Le pire a été évité de justesse. Dimanche peu après 23h30, un avion de la compagnie Nouvel air en en provenance de Tunis se prépare à atterrir sur la piste 04 droite de l’aéroport de Nice. Le pilote n’a semble-t-il pas vu l’Airbus A320 d’Easyjet qui se trouve déjà sur cette piste et va décoller en direction de Nantes. Le pilote en approche remet les gaz in extremis, les deux appareils se sont frôlés. Le commandant de bord de la compagnie anglaise adresse ensuite un message aux passagers. « Il a parlé avec son cœur. Il était en larmes, disant qu’il était choqué et qu’il ne pouvait pas repartir dans ces conditions », a témoigné l’un d’eux auprès de Nice-Matin.

« Il y a un traumatisme. C’est normal, ce n’est pas passé loin. On peut comprendre que le pilote déclare qu’il n’est pas en état de reprendre le vol. C’est rare, mais ça arrive », explique à 20 Minutes Gérard Feldzer, président d’Aviation sans frontières. Lui-même a été marqué par un incident survenu il y a plusieurs années lors d’un vol entre Paris et Dakar. « Un passager suicidaire est entré dans le cockpit et a coupé les quatre moteurs. » Après avoir été maîtrisé, l’homme a perdu connaissance avant de mourir. « Ça a été assez violent. On s’est déroutés sur Bordeaux. J’ai réuni l’équipage en leur disant qu’ils étaient libres de continuer ou pas. J’ai estimé, avec mon copilote, qu’on était en état de poursuivre le vol. L’équipage s’est soutenu mutuellement et on a décollé deux heures après », raconte l’ancien pilote de ligne.

« La situation a très rapidement dégénéré »

Alban*, pilote en activité, a vécu une expérience quasi similaire l’été dernier. « Une passagère, qui était dans un état psychotique délirant, a commencé à attaquer les passagers. Elle a ensuite donné des coups à l’équipage et essayé d’étrangler une chef de cabine », raconte-t-il à 20 Minutes. « La situation a très rapidement dégénéré. La personne était très violente et il a fallu intervenir. Une dizaine de passagers se sont interposés pour la sangler. Elle a été sédatée après un appel au médecin qui était à bord. Avec le copilote, on a pris la décision de faire demi-tour, de ramener l’avion à Paris pour débarquer cette passagère. »

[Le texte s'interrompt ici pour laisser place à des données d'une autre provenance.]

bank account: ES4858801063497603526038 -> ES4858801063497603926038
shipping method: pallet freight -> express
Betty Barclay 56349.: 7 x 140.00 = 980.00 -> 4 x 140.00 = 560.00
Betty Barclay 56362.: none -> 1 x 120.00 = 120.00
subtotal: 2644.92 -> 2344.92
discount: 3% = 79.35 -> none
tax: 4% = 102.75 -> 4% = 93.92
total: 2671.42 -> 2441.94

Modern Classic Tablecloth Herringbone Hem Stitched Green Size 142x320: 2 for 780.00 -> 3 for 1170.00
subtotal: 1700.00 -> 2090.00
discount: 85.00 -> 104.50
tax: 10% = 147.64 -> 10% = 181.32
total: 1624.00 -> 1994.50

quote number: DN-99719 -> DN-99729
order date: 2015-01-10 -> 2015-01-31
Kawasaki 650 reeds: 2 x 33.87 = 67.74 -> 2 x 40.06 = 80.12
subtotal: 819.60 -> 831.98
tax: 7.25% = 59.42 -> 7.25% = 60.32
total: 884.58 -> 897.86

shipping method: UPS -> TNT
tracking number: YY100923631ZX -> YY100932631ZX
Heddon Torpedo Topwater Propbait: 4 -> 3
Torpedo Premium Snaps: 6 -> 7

La compagnie aérienne a ensuite laissé le choix à l’équipage de poursuivre le vol. « Huit PNC (personnel navigant commercial) sont descendus et ont été remplacés, quatre sont restés et on est repartis après, ajoute Alban. Dès que quelque chose de sérieux se passe dans un avion, les services de la sécurité des vols de la compagnie sont avisés. En fonction du degré de gravité de l’événement, ils peuvent dire à l’équipage : « Même si vous avez l’impression d’être en forme, on pense que l’impact émotionnel de ce que vous avez vécu peut avoir possiblement des conséquences. On ne va pas prendre de risque, on vous remplace ». Ce n’est pas du tout punitif, c’est préventif. »

Cellules de soutien aux pilotes

Un moteur qui tombe en panne, un pneu qui éclate à l’atterrissage, une alarme qui sonne, une zone de fortes turbulences… les pilotes sont entraînés à affronter ce type de situation. Entraînés à « apprivoiser » « l’effet de surprise » et à « rester serein » pour prendre les bonnes décisions, assure Alban, membre d’un syndicat de pilotes. Les commandants de bord vont alors suivre étape par étape les procédures mises en place par les constructeurs pour résoudre les pannes. Ils les connaissent par cœur et les appliquent « mécaniquement ». « On n’est pas dans notre environnement naturel en volant. S’il se passe quelque chose dans un avion, c’est susceptible de générer de la peur. Donc la meilleure façon de s’en prémunir, c’est de s’entraîner », souligne Alban.

« Mais dans les minutes, les heures, les jours qui suivent, ce n’est plus la procédure mais l’émotionnel qui reprend le dessus. L’impact peut être très fort. On se dit : « tiens, si j’avais fait différemment », « c’était peut-être une prise de risque énorme », « peut-être que ce jour-là, on aurait pu perdre un avion ». On ressent cette peur rétrospective », reprend Alban.

Un aspect de la profession pris en compte depuis plusieurs années par les compagnies qui, à l’instar d’Air France ou Transavia, ont mis en place des « Critical Incident Response Program ». Ce sont des cellules de soutien aux pilotes confrontés à un événement difficile. Le but ? Eviter l’apparition d’un « syndrome de stress post-traumatique ». « La compagnie va prendre contact avec vous pour analyser à froid comment vous avez vécu les choses, raconte Alban. Le fait de débriefer l’événement permet de le digérer, de désamorcer la situation ».